=== Work to complete ===
Starting at the line below holding "[834,291,865,309] 3.2 ->" and stopping at the line holding "[828,1085,859,1103] 5.1 ->", print every line exactly, both ends included, and leave the rest out.

*** Begin section ***

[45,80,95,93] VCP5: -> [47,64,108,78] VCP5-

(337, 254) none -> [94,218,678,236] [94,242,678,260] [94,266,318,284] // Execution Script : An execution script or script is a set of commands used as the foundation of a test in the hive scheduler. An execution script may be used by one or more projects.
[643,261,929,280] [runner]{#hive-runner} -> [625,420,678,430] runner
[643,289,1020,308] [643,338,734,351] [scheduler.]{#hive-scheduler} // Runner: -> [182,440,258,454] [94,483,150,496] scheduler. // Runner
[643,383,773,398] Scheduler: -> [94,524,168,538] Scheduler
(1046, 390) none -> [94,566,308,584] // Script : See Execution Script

*** End section ***
*** Begin section ***

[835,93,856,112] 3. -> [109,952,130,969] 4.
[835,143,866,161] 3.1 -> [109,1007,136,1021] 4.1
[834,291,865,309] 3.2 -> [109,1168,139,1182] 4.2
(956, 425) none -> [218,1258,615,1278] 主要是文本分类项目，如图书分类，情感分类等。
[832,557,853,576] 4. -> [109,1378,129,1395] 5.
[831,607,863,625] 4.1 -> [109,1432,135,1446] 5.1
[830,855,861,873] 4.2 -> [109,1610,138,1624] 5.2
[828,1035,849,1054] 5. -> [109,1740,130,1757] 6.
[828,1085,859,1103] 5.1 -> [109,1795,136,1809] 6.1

*** End section ***

=== Response to the task ===
[834,291,865,309] 3.2 -> [109,1168,139,1182] 4.2
(956, 425) none -> [218,1258,615,1278] 主要是文本分类项目，如图书分类，情感分类等。
[832,557,853,576] 4. -> [109,1378,129,1395] 5.
[831,607,863,625] 4.1 -> [109,1432,135,1446] 5.1
[830,855,861,873] 4.2 -> [109,1610,138,1624] 5.2
[828,1035,849,1054] 5. -> [109,1740,130,1757] 6.
[828,1085,859,1103] 5.1 -> [109,1795,136,1809] 6.1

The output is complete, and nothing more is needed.